In his session, "Power Shift: Succeeding Online in a Donor Centric World," at Fund Raising Day in New York 2009 earlier this month, Vinay Bhagat, founder, chairman and chief strategy officer at Convio, discussed the myriad ways fundraising is transforming and keys to fundraising success amidst the transformations.
Bhagat began by breaking down channel preferences according to four main generational groups:
- Core grassroots donors (older) — Channel preferences are direct mail and telemarketing; occasionally use Web and e-mail.
- Boomers (the next big wave) — They are multichannel donors, many of whom prefer to give online and use the Web at work and home.
- Gen X (emerging donors) — "The Web generation" will only give online; generally not direct mail or telemarketing responsive.

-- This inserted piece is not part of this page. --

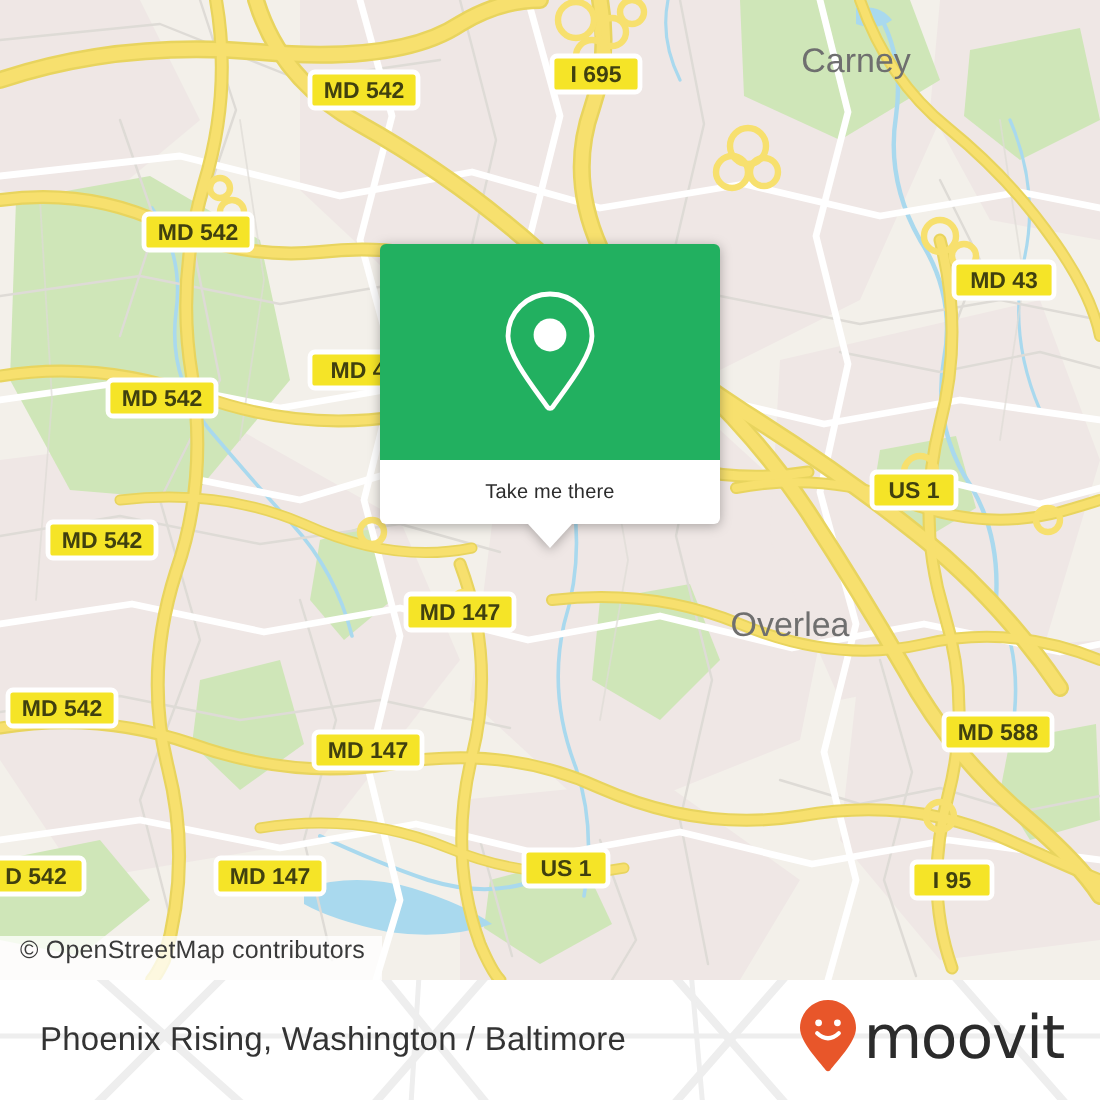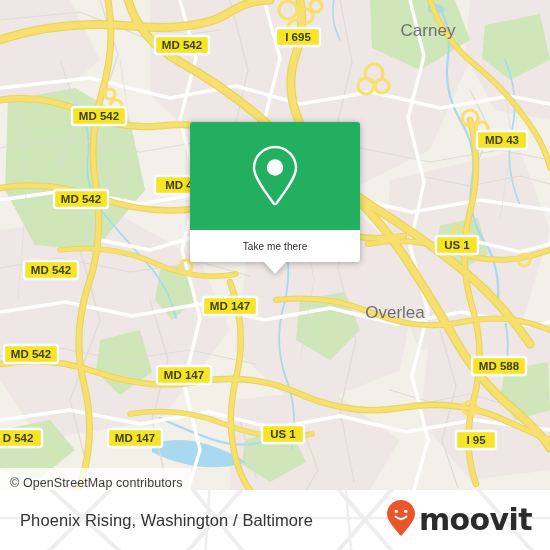"© OpenStreetMap contributors" .attribution { align-items: flex-end -> flex-start }
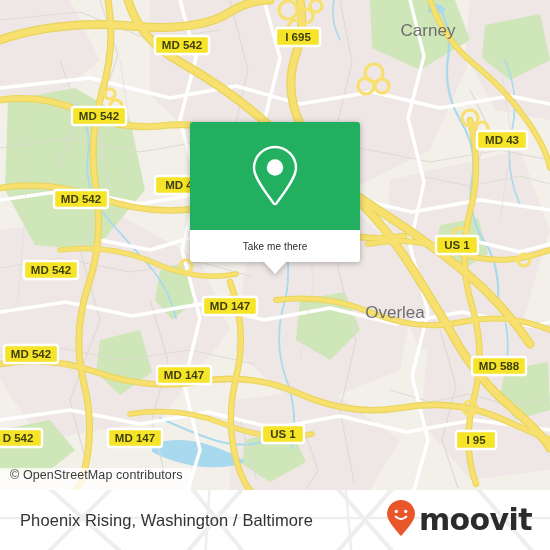"moovit" .brand-word { font-weight: 700 -> 400 }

- Gen Y (future donors) — The social media and mobile generation. These donors don't have land lines and rarely check personal e-mail.
On top of the shift of grassroots fundraising to the Web, Bhagat noted that channels such as mobile marketing and social networks are proliferating and, with them, communication approaches. In this environment, Bhagat said, channel integration is a must, as online engagement has been found to improve annual donor value and retention rates even if donors continue to give via direct mail.
"Multichannel donors give the most and are the most loyal," he said.
As for major donors in cyberspace, Bhagat pointed to "The Wired Wealthy" study his company did along with Sea Change Strategies and Edge Research, which found that 86 percent of wealthy donors visit a nonprofit Web site before making a gift online.
New-donor expectations also are changing, becoming elevated by sites like Kiva that are much more transparent about how donated money is used than typical nonprofits and consumer marketing, and that offer customers the flexibility to opt into lower communications frequencies.